Each record below is to be copied word for word, with pictures removed.

[[ Data in this exercise, beginning ]]

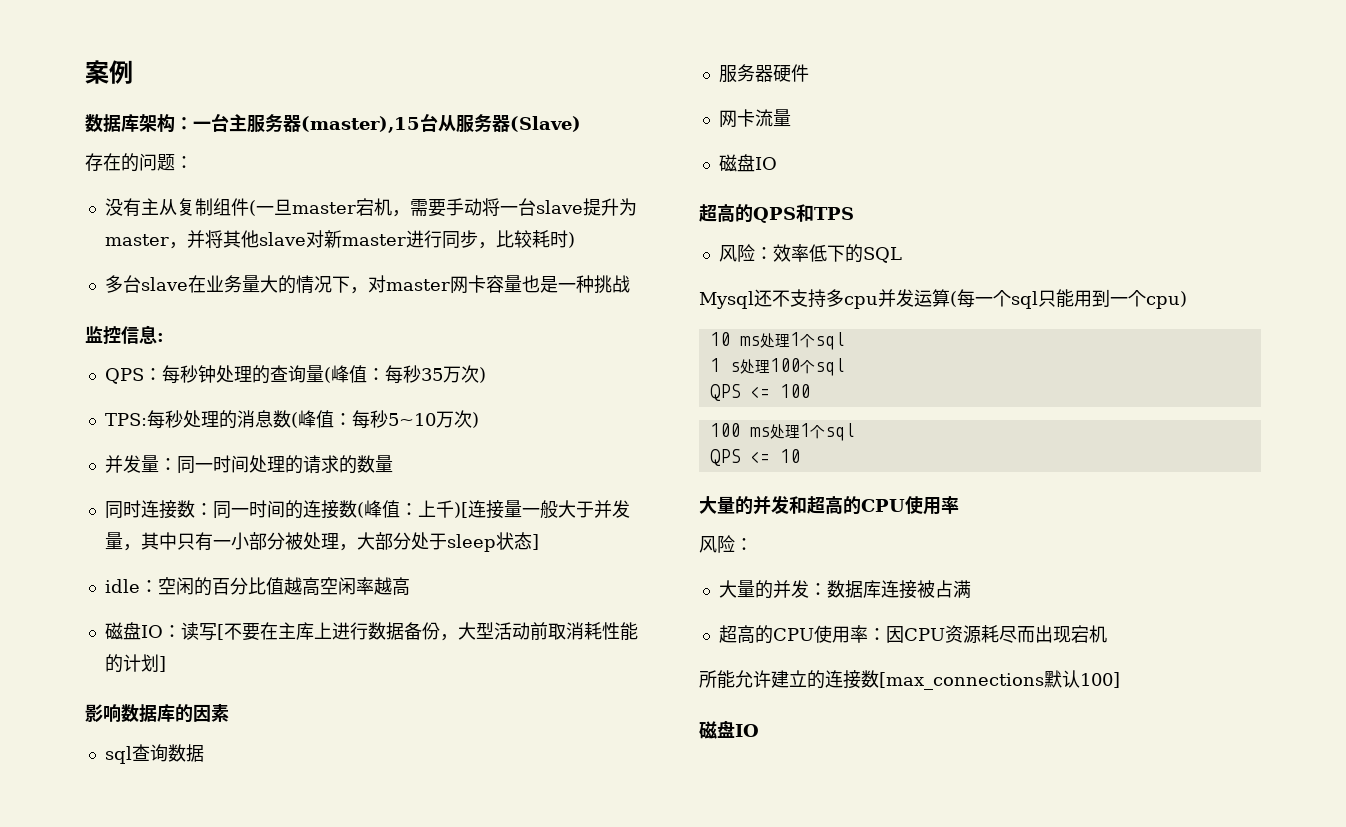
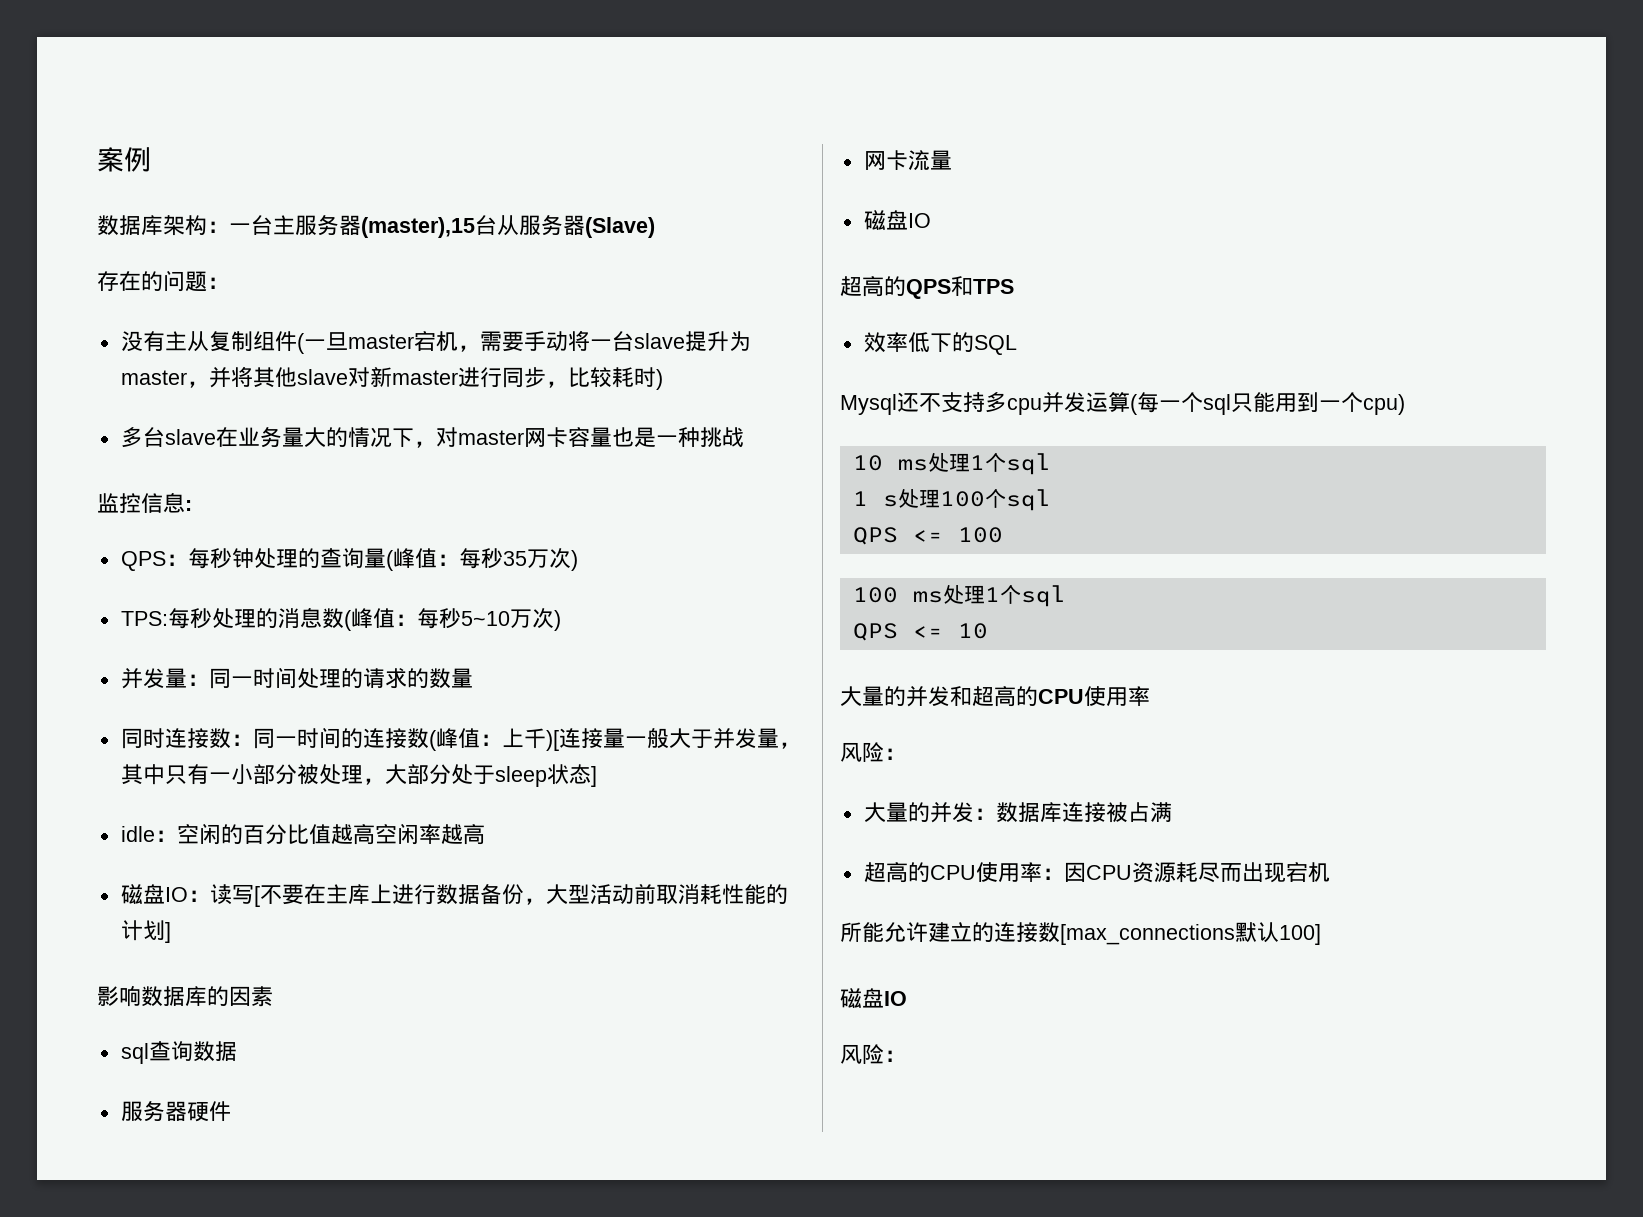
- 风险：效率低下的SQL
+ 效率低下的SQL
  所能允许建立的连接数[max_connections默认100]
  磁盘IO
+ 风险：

[[ Data in this exercise, end ]]

● **The completed task**
- 风险：效率低下的SQL
+ 效率低下的SQL
  所能允许建立的连接数[max_connections默认100]
  磁盘IO
+ 风险：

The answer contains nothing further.